TASK REQUIREMENTS
Return, from the data below, each line that contains the word "Summary".

(DATA SHOWN begins)

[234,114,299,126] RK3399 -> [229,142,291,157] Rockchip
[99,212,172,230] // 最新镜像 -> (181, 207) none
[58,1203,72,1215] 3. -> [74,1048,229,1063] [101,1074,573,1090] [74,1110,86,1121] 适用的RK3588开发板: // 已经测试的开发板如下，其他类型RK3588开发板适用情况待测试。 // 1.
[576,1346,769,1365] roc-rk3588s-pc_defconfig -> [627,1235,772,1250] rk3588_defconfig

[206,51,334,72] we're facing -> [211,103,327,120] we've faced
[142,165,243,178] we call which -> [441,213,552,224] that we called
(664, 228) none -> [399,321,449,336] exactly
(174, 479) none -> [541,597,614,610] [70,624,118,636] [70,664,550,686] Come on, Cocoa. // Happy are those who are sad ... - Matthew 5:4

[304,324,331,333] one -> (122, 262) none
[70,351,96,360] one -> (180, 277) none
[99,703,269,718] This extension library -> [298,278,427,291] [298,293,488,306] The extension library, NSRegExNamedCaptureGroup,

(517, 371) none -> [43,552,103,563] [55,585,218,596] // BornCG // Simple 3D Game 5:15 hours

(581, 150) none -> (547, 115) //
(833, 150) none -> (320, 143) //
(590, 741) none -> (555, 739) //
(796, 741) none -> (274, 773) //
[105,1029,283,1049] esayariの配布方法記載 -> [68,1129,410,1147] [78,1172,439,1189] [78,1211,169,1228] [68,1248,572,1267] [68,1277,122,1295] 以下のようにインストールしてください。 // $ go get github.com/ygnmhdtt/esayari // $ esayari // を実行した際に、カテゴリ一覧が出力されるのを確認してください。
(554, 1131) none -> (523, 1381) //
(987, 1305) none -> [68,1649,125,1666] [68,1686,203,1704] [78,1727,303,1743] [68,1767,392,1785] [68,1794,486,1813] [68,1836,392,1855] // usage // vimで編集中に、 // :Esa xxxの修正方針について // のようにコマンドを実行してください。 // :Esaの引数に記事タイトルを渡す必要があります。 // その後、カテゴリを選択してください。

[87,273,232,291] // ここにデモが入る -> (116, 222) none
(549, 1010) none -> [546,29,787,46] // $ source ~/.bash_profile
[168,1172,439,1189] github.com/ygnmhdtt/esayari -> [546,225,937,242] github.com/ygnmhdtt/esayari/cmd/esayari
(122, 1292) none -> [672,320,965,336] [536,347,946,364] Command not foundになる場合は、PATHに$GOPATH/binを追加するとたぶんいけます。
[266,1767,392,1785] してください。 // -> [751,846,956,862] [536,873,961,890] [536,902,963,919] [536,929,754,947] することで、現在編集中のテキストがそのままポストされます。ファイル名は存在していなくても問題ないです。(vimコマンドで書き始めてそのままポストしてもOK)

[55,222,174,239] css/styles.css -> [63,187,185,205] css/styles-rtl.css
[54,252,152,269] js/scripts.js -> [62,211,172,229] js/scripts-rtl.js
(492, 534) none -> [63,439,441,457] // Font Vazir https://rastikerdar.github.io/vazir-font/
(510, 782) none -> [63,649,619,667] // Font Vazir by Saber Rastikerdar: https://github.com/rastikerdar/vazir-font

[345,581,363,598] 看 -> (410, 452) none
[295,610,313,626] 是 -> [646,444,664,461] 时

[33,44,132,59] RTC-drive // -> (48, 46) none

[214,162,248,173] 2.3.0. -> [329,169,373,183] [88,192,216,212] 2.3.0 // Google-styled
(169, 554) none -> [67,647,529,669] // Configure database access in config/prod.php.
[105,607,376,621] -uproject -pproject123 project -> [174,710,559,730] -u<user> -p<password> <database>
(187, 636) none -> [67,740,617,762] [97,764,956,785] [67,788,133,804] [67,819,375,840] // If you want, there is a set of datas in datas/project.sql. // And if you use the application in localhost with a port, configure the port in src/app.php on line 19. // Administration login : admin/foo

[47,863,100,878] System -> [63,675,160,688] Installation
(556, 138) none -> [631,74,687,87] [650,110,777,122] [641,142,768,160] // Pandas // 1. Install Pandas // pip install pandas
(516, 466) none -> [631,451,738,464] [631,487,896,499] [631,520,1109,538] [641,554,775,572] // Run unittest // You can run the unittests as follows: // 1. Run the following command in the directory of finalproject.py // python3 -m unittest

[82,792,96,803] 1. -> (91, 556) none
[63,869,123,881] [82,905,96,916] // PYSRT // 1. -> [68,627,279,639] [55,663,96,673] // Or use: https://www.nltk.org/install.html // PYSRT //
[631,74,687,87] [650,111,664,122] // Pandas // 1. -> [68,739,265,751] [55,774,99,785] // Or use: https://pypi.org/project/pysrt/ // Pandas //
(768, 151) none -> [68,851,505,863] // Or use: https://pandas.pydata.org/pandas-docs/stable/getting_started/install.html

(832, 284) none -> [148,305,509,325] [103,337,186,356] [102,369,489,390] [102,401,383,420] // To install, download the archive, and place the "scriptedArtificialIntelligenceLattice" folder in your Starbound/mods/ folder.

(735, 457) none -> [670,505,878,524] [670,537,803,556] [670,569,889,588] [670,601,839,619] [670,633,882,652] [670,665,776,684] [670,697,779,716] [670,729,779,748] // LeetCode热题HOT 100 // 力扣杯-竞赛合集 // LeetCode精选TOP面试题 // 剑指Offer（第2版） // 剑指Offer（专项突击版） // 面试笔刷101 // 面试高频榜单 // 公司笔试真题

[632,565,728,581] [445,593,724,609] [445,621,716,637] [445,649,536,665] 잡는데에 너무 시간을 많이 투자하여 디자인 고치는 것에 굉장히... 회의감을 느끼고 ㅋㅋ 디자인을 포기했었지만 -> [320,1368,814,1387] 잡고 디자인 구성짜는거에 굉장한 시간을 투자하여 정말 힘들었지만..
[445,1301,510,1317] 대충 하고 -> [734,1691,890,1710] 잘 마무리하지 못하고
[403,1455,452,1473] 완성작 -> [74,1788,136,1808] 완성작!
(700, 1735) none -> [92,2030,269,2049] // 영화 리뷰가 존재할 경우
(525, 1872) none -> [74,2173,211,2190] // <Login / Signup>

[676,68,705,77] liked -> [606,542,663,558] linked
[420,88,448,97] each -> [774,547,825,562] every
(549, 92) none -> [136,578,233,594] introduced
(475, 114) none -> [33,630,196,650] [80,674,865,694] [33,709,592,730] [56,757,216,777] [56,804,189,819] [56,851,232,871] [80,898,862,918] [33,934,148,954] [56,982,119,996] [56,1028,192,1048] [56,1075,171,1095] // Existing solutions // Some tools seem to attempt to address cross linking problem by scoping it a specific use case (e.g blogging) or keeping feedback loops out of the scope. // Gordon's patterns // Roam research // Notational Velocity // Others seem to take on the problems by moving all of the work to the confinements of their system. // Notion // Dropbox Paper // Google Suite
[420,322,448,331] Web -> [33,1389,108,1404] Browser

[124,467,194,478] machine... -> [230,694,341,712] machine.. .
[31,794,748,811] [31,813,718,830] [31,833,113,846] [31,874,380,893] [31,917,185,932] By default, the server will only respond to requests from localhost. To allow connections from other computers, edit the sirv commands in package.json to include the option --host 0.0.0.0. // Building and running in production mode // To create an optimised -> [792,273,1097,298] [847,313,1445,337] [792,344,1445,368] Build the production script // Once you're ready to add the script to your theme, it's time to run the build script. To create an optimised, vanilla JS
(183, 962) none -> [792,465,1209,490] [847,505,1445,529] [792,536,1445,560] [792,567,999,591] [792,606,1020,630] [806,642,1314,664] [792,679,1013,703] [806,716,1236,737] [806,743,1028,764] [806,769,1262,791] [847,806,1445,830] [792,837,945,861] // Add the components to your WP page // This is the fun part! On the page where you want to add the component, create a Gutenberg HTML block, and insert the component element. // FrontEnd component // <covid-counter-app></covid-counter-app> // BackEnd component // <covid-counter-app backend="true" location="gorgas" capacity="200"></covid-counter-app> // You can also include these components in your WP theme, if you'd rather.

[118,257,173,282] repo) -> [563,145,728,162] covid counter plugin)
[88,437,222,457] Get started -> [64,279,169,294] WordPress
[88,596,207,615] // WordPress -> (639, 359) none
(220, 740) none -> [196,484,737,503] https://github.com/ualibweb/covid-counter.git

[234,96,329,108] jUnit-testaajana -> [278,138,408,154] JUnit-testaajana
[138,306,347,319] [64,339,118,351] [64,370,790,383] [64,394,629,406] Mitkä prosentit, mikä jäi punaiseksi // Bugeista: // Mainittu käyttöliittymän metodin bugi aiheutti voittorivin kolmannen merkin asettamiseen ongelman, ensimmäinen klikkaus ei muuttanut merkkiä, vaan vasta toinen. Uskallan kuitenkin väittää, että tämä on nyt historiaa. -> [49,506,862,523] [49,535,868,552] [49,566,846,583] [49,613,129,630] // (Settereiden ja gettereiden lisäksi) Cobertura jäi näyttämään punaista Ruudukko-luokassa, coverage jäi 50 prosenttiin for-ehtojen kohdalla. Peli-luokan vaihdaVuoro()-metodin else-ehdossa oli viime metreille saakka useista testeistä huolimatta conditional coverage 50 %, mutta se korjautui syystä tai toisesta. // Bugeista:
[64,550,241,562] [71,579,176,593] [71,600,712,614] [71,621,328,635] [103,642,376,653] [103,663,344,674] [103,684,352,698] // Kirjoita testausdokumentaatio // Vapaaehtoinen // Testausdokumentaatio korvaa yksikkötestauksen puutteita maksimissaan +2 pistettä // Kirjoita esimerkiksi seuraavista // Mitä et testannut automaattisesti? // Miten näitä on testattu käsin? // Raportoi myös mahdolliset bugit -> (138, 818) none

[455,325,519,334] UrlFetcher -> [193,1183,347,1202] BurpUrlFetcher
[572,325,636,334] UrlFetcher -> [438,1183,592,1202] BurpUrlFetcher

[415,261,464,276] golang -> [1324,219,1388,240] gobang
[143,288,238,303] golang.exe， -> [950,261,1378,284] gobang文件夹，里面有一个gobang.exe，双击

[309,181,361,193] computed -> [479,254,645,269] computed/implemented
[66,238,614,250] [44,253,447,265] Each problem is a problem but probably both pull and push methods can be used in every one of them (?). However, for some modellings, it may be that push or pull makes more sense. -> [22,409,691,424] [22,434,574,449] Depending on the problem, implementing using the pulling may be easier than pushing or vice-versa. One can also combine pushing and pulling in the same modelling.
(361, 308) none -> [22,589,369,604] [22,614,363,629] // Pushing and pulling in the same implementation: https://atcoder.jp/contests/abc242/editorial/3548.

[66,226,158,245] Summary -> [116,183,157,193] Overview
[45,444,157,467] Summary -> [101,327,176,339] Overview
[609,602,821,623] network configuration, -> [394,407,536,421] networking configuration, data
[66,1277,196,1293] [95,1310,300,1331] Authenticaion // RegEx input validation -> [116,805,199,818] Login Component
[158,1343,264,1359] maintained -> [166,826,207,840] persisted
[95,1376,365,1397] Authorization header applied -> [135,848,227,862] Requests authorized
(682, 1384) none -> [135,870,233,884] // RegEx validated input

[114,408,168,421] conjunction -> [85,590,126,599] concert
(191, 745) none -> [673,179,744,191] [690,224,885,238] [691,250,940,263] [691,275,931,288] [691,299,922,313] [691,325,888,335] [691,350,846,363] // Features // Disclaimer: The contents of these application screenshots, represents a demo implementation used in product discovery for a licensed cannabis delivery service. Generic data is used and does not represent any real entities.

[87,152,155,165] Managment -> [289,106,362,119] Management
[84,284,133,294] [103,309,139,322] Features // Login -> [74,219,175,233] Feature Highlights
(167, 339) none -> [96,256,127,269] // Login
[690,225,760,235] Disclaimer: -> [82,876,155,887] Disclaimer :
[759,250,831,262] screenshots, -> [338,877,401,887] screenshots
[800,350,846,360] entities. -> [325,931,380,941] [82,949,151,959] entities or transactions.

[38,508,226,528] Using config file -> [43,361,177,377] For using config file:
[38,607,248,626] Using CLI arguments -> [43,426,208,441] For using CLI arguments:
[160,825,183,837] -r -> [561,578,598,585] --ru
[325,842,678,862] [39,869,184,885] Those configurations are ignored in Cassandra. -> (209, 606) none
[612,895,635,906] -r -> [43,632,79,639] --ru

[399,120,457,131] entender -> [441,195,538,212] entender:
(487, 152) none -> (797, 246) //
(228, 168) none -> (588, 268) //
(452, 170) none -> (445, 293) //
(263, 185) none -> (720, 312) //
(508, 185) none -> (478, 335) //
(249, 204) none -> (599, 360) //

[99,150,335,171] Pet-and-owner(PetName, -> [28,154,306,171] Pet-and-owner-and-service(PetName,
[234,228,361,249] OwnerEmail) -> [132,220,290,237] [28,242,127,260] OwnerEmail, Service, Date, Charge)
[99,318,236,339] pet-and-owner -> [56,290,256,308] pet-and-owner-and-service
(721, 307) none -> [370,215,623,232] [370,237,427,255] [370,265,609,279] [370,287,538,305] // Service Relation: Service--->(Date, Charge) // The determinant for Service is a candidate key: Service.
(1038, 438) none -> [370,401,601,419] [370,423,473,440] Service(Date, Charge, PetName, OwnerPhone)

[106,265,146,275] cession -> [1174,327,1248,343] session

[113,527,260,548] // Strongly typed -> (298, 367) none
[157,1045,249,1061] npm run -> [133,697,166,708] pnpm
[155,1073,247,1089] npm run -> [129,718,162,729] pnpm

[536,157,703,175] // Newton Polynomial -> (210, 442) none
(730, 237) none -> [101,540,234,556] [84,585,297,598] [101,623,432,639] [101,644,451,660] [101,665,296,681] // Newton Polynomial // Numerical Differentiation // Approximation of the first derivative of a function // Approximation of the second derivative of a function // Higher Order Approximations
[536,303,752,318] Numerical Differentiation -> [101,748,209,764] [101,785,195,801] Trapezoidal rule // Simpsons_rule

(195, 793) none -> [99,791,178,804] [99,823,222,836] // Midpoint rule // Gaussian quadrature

(DATA SHOWN ends)

WRITTEN SOLUTION
[66,226,158,245] Summary -> [116,183,157,193] Overview
[45,444,157,467] Summary -> [101,327,176,339] Overview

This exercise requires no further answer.